As the usage of generative artificial intelligence (AI) becomes increasingly prevalent, it is apparent that this new type of AI may be used for multiple different applications. In many instances, however, such generative AI models are trained completely on unstructured information. In some domains, most (or all) of the training and/or input information may be structured. Accordingly, training generative AI models for these domains using unstructured information may be inefficient and/or result in inaccurate models. It may be important to provide improved training for generative AI models in such domains.
Aspects of the disclosure provide effective, efficient, scalable, and convenient technical solutions that address and overcome the technical problems associated with the training and implementation of generative AI models. In one or more instances, a computing platform having at least one processor, a communication interface, and memory may obtain, from an information storage source, historical information, which may be structured rather than unstructured. The computing platform may train, using the historical information, a foundational artificial intelligence (AI) model. The computing platform may select one or more features of the foundational AI model for use in training a generative AI model. The computing platform may identify a portion of the historical information corresponding to the selected one or more features. The computing platform may normalize the portion of the historical information. The computing platform may train, using the normalized portion of the historical information, the generative AI model. The computing platform may receive, from a user device, a generative AI prompt. The computing platform may generate, by inputting the generative AI prompt into the generative AI model, a generative AI response. The computing platform may send, to the user device, the generative AI response.
In one or more instances, training the foundational AI model may include generating a multi-dimensional hyper-space using the historical information. In one or more instances, generating the multi-dimensional hyper-space may include using unsupervised learning to cluster the historical information.

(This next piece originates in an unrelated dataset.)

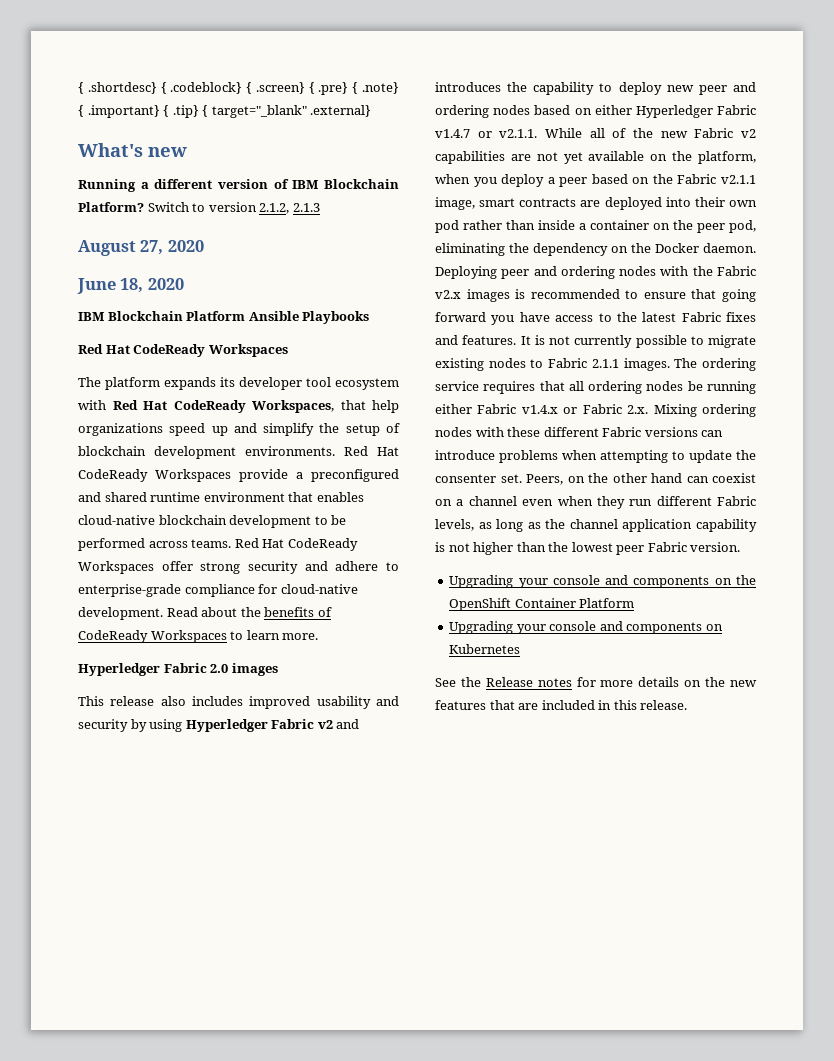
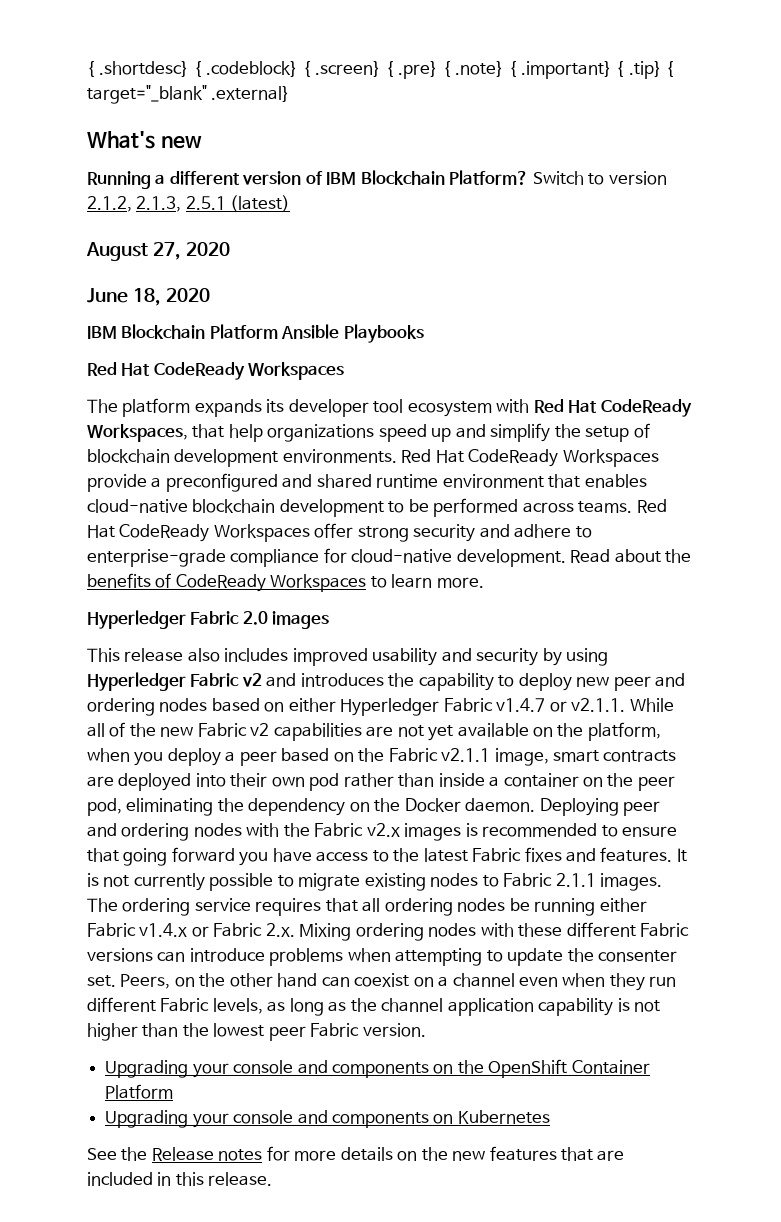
[292,203,320,212] 2.1.3 -> [136,195,291,212] 2.1.3, 2.5.1 (latest)

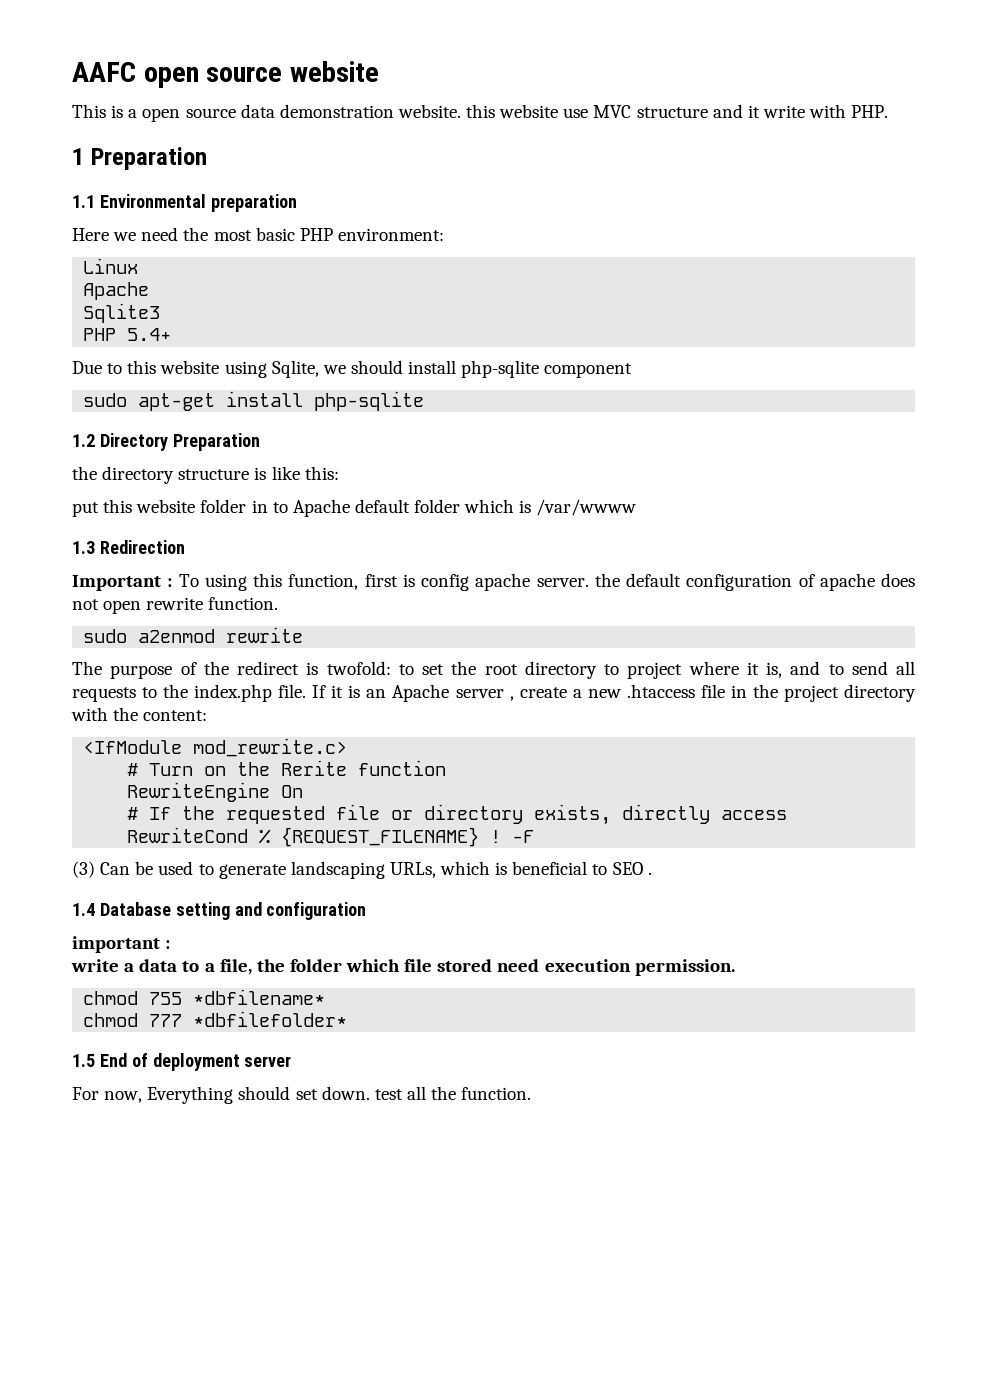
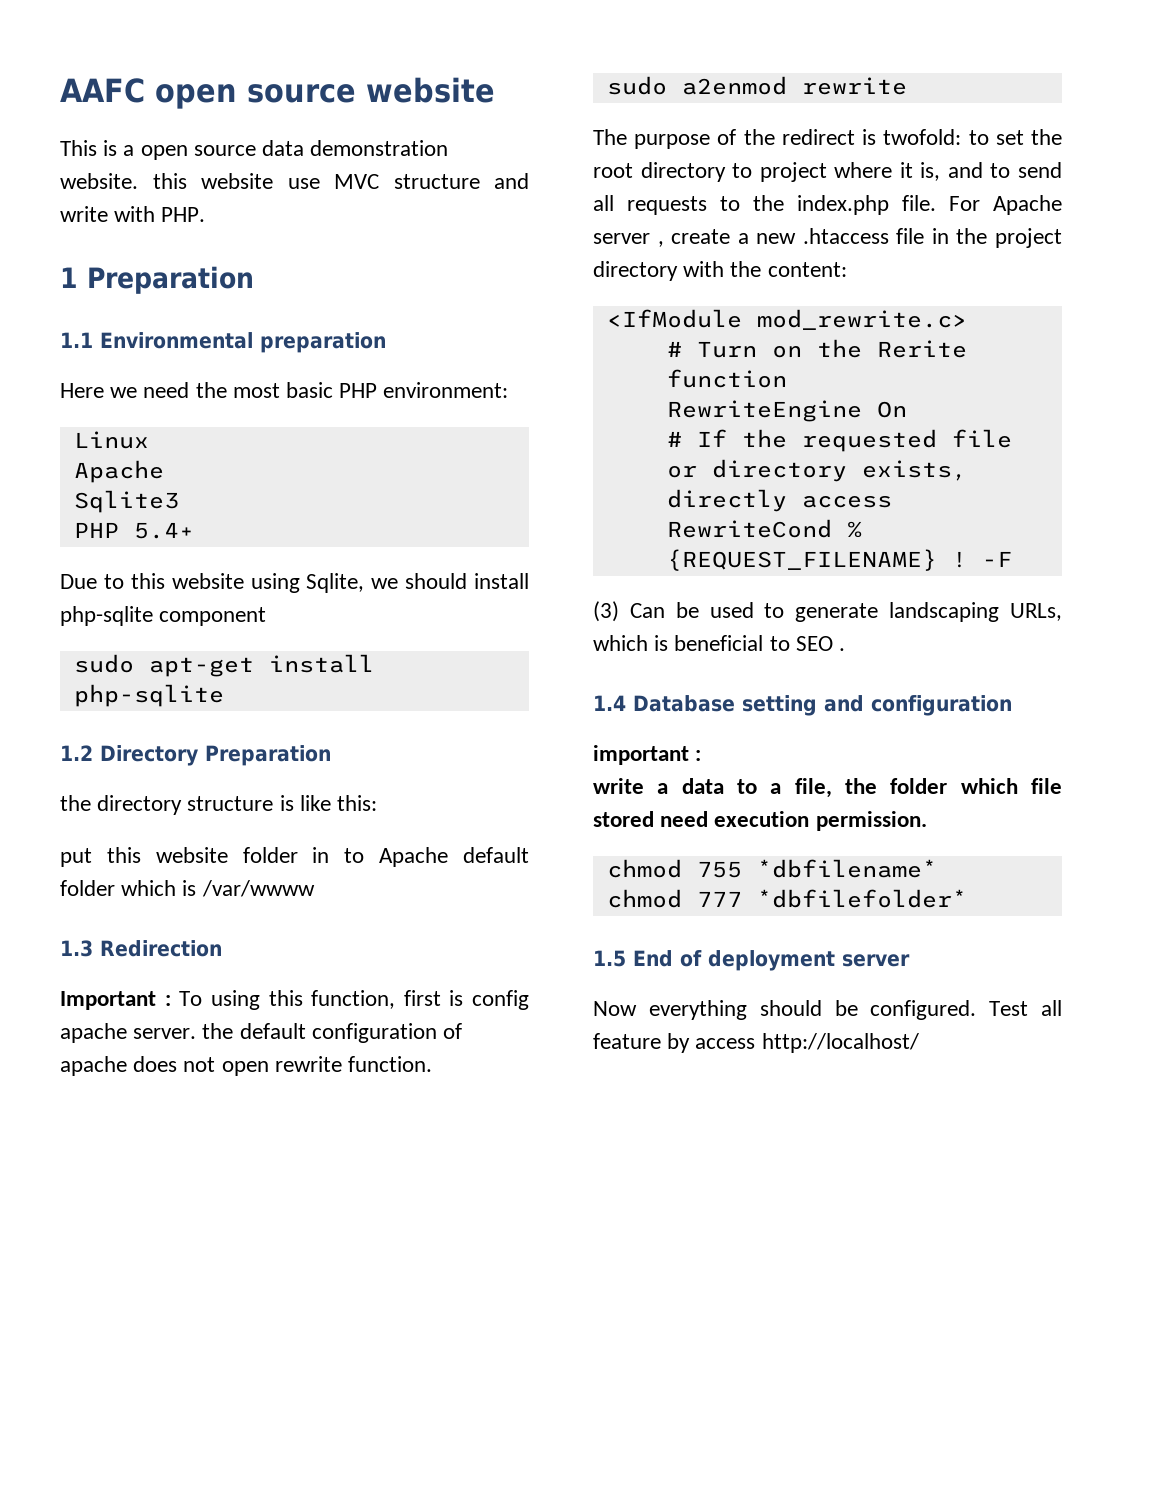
[747,105,760,118] it -> (529, 181) none
[312,685,387,698] If it is an -> [949,196,980,211] For
[72,1086,532,1104] For now, Everything should set down. test all the function. -> [593,1000,1062,1020] [593,1033,919,1053] Now everything should be configured. Test all feature by access http://localhost/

In one or more examples, training the generative AI model may include clustering the normalized portion of the historical information to produce a corresponding heatmap within the multi-dimensional hyper-space. In one or more examples, training the generative AI model may include converting the normalized portion of the historical information to a frequency domain, and training, using the converted normalized portion of the historical information, a convolutional neural network.
In one or more instances, the convolutional neural network is hosted across a plurality of graphics processing units. In one or more instances, normalizing the portion of the historical information may include, for each element of the portion of the historical information: subtracting a minimum element value from a value of the given element to produce a first difference, subtracting the minimum element value from a maximum element value to produce a second difference, and dividing the first difference by the second difference.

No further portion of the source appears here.